No longer a prediction, the facts are out. There is now open acknowledgement that the care market for older and disabled people in England is at risk. At a time when the need for care homes is increasing, nearly one in ten beds has recently disappeared. The whole sorry story is an object lesson about bad government.
As a country, the UK is skint. As Labour’s Liam Byrne put it, ‘there’s no money left’. That was in 2010 at the end of Labour’s reign when we were £1000 billion in debt. By 2020, debt will have doubled because we are still overspending and the debt is getting worse. Government has no choice but to reduce grants to local authorities. Even the Labour Party was at one time going to ‘cut the deficit’. As part of their cost cutting, local authorities in turn keep constant the fees they pay to the providers of care to the elderly instead of raising them. That puts financial pressure on care homes.
To show it cares more than Labour, the Conservative government has implemented what it has called the National Living Wage. There are reasons for this policy. On the surface it seems kind to those in work who are low paid, but the main beneficiary is the tax man, who takes 75p in each £1 in tax and reduced benefits. Employees may not notice the 2 per cent increase in take-home pay but employers certainly are affected by their 8 per cent increases in costs. And which businesses does the National Living Wage affect most? Why those with large numbers of low-paid employees, of course. Like the care sector.
No doubt the owners of care homes are all bloated capitalists. Perhaps, faced with lower income and greater expenditure, they are getting advice from their accountants on how to minimise their tax bills. In that case Theresa May is ‘coming for them’ as she promised at the Conservative Party conference and they can expect the harassment of successive HMRC investigations. But care home owners do not need further oversight to sink the ship. They already have the Care Quality Commission (CQC).
There are the best of reasons for regulating care homes. But, like Ofsted’s regime for schools, the CQC seeks unattainable perfection, which providers can only attempt to attain by a nightmare of paper-based bureaucracy. The 96 pages of the regulating handbooks, giving thousands of separately identifiable criteria for success, are just the start.
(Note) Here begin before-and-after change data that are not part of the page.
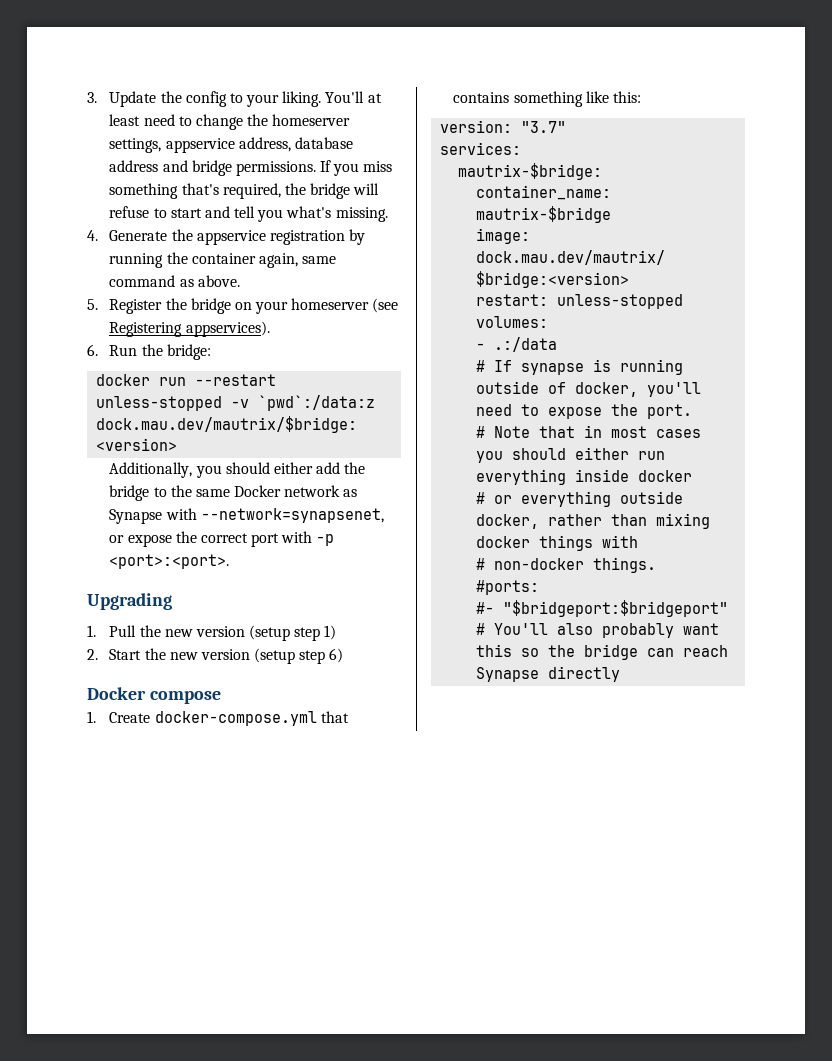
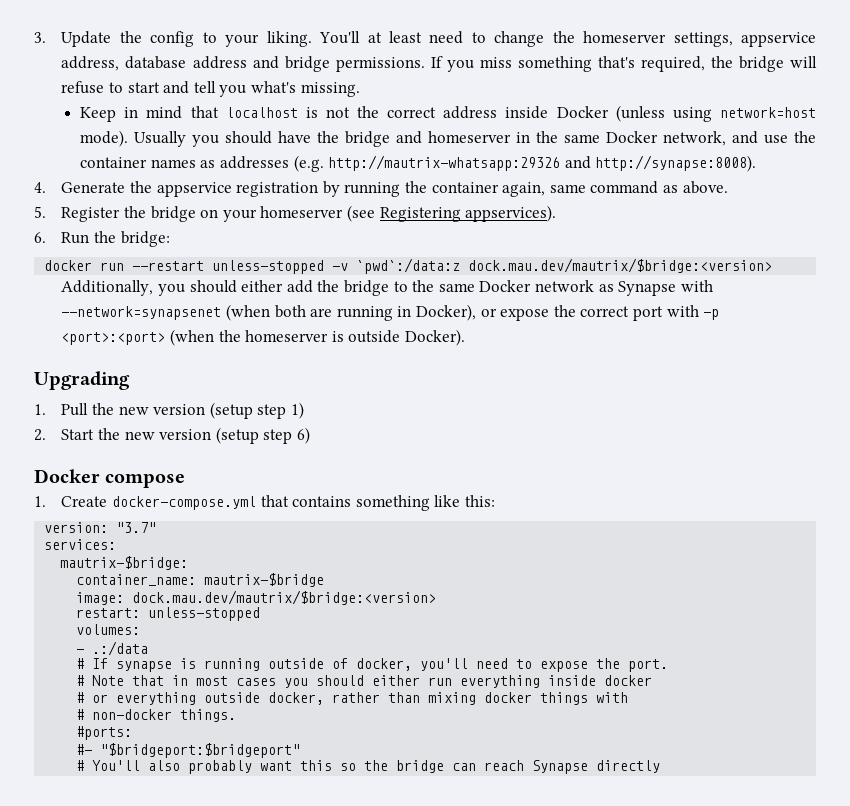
(388, 214) none -> [80,105,817,122] [80,130,816,147] [80,155,757,172] // Keep in mind that localhost is not the correct address inside Docker (unless using network=host mode). Usually you should have the bridge and homeserver in the same Docker network, and use the container names as addresses (e.g. http://mautrix-whatsapp:29326 and http://synapse:8008).
[200,508,384,523] --network=synapsenet, -> [61,304,476,321] --network=synapsenet (when both are running in Docker),
[109,554,230,569] <port>:<port>. -> [61,329,465,346] <port>:<port> (when the homeserver is outside Docker).

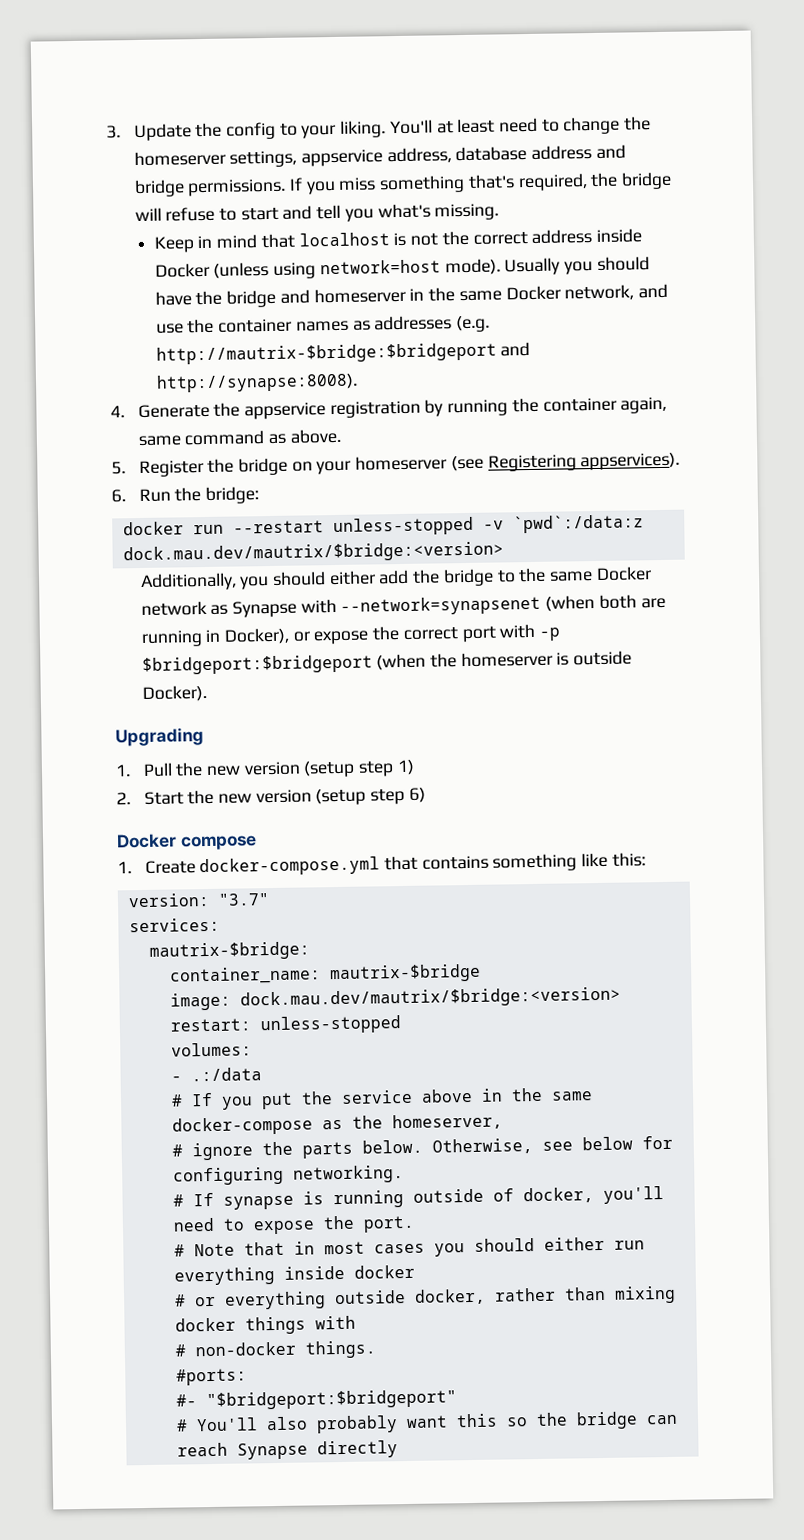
[328,155,561,171] http://mautrix-whatsapp:29326 -> [155,342,497,365] http://mautrix-$bridge:$bridgeport
[61,332,166,345] <port>:<port> -> [141,654,373,675] $bridgeport:$bridgeport
(149, 648) none -> [170,1087,593,1110] [171,1113,503,1136] [171,1135,673,1161] [172,1165,404,1186] // # If you put the service above in the same docker-compose as the homeserver, // # ignore the parts below. Otherwise, see below for configuring networking.

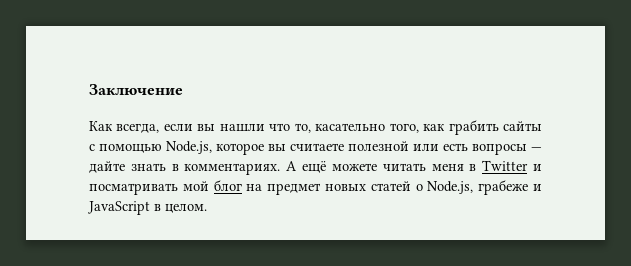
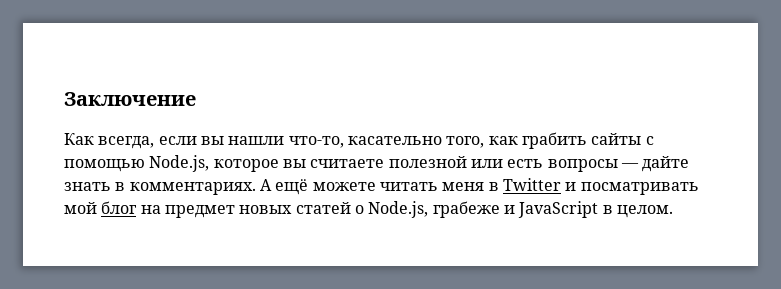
[269,123,311,133] что то, -> [288,136,344,148] что-то,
Then there are the risk assessments which, if done properly, run to thousands of pages. Perhaps an odd care home might be fairly criticised because ‘risk assessments had not been reviewed’. But the CQC fundamental standards say that no-one must be ‘put at risk of harm that could be avoided’ and it is manifestly clear that the biggest risk those in homes face is caused by care providers spending more time dealing with paperwork than looking after those in their care.
So there we are. With all the best intentions, our government restricts the income for care homes, forces increased expenditure and saddles them with a regulation regime which gives despair to their managers. Faced with the impossibility of running a viable business, they (or the bank) choose to close down and sell their property. Google ‘care home conversion to flats’. You will find thousands.
Should one say that ‘British businesses are fat and lazy‘? Or is it simply the case that well-meaning but aimless and directionless government, by promising everything to everyone, has made a whole sector of the economy unviable?
Now what is next on the list? Manufacturing – over-regulated with increasing costs forced on them? No, that’s nearly gone already. What about day and teaching nurseries? Yes, they will be the next to go.